------ MATERIAL FOR THIS EXERCISE ------

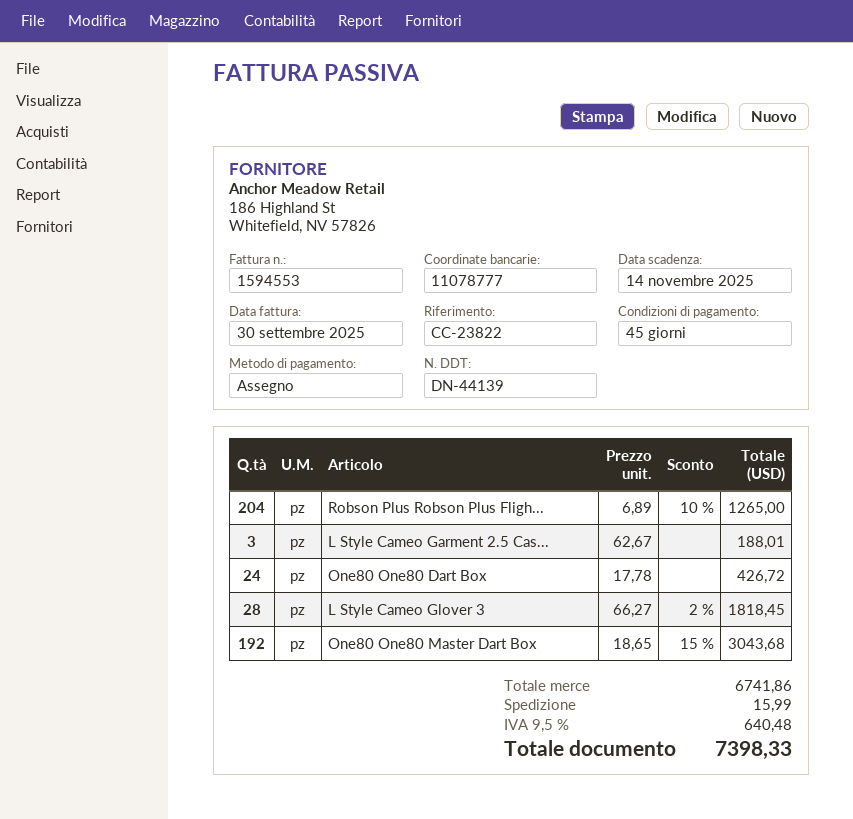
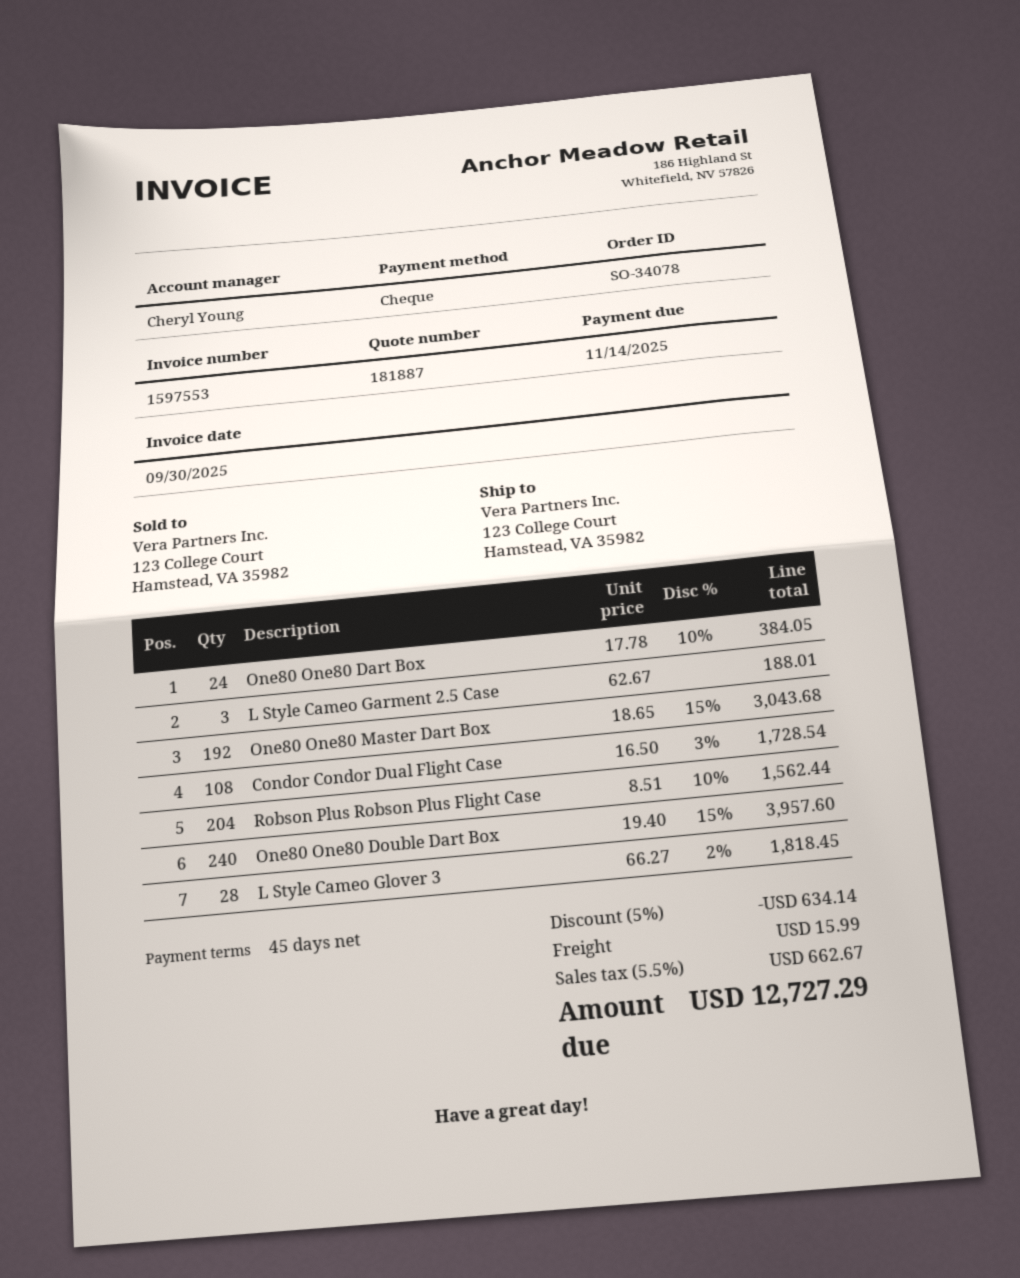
invoice number: 1594553 -> 1597553
Robson Plus Robson Plus Fligh...: 204 x 6.89 - 10% = 1265.00 -> 204 x 8.51 - 10% = 1562.44
One80 One80 Dart Box: 24 x 17.78 = 426.72 -> 24 x 17.78 - 10% = 384.05
Condor Condor Dual Flight Case: none -> 108 x 16.50 - 3% = 1728.54
One80 One80 Double Dart Box: none -> 240 x 19.40 - 15% = 3957.60
discount: none -> 5% = 634.14
tax: 9.5% = 640.48 -> 5.5% = 662.67
total: 7398.33 -> 12727.29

------

WHAT IS NEEDED:
For each line above that contains "none", add one to a count, then state only the final number.

OUTPUT:
3